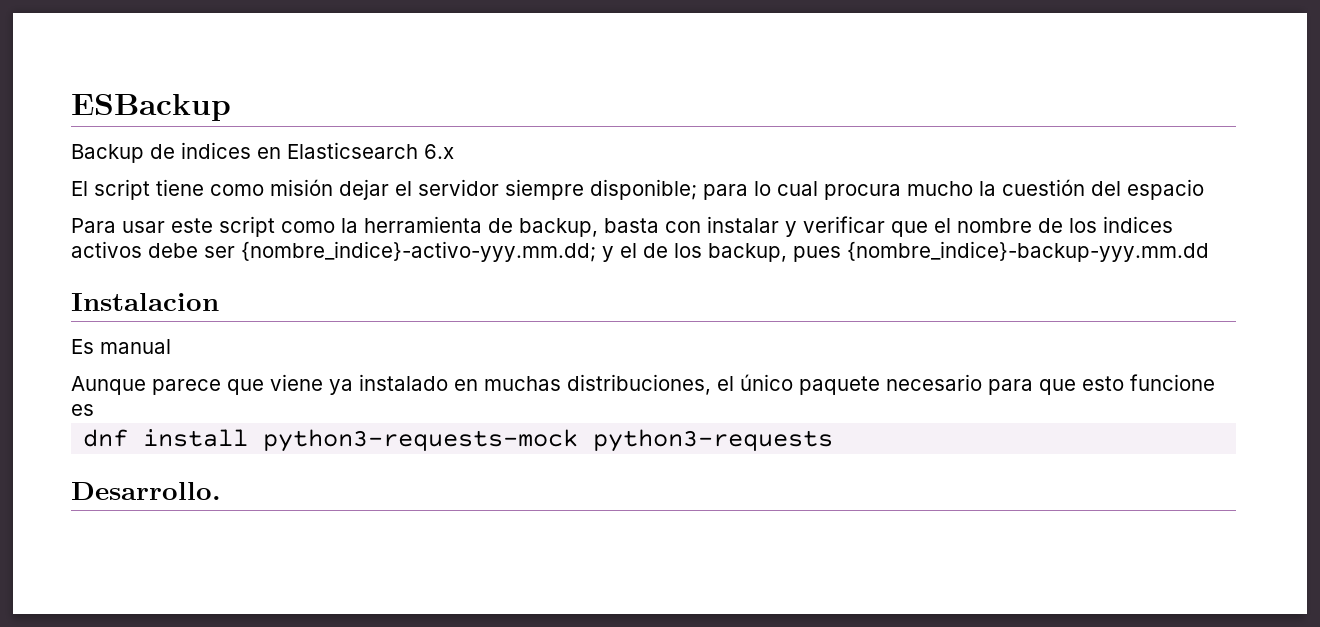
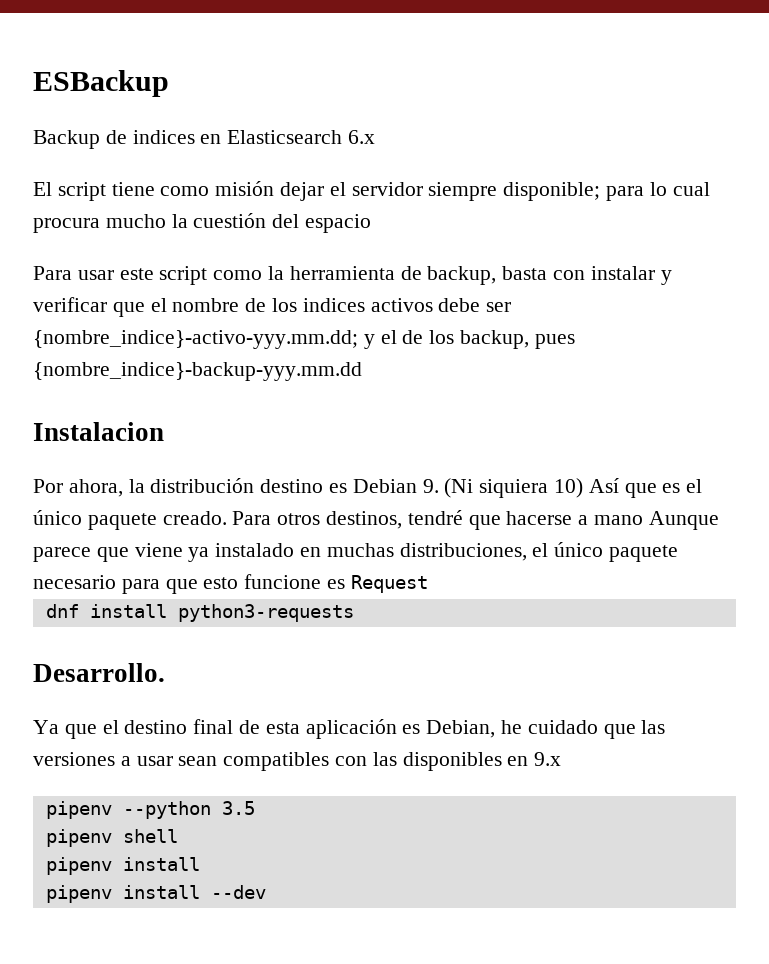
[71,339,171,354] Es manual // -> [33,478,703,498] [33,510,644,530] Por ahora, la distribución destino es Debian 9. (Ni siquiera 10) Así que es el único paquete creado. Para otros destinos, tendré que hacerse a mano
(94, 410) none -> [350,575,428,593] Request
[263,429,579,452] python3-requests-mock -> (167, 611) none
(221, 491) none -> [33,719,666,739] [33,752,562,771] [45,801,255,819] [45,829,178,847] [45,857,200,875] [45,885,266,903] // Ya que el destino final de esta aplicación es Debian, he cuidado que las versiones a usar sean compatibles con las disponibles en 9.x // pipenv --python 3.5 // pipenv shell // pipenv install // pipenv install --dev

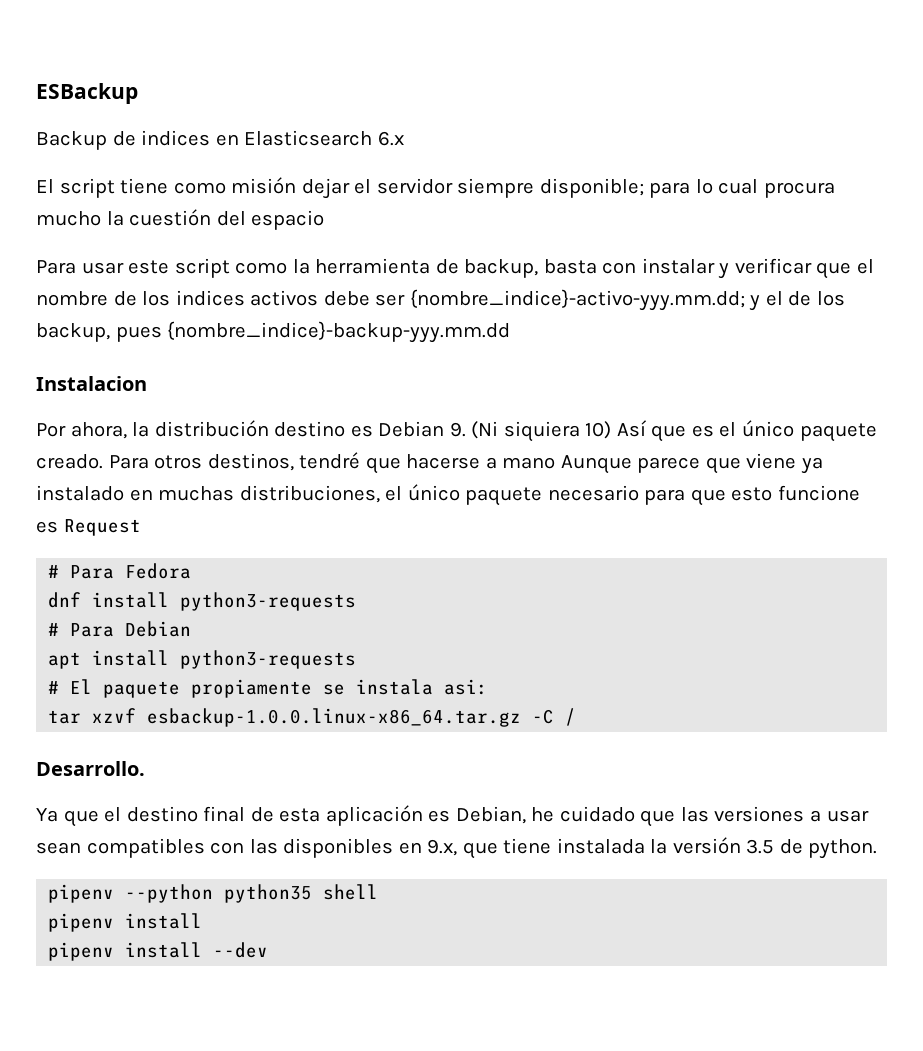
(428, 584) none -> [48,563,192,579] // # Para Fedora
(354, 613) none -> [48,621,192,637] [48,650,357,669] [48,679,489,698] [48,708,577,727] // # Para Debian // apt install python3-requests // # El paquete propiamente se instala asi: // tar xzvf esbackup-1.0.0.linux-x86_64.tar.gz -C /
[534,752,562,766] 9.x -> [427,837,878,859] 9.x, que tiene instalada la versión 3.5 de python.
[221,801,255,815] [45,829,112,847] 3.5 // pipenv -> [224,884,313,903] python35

──────────

■ **Problem details**
Report each line in the preceding entries that holds the string "paquete".

■ **Written solution**
[71,339,171,354] Es manual // -> [33,478,703,498] [33,510,644,530] Por ahora, la distribución destino es Debian 9. (Ni siquiera 10) Así que es el único paquete creado. Para otros destinos, tendré que hacerse a mano
(354, 613) none -> [48,621,192,637] [48,650,357,669] [48,679,489,698] [48,708,577,727] // # Para Debian // apt install python3-requests // # El paquete propiamente se instala asi: // tar xzvf esbackup-1.0.0.linux-x86_64.tar.gz -C /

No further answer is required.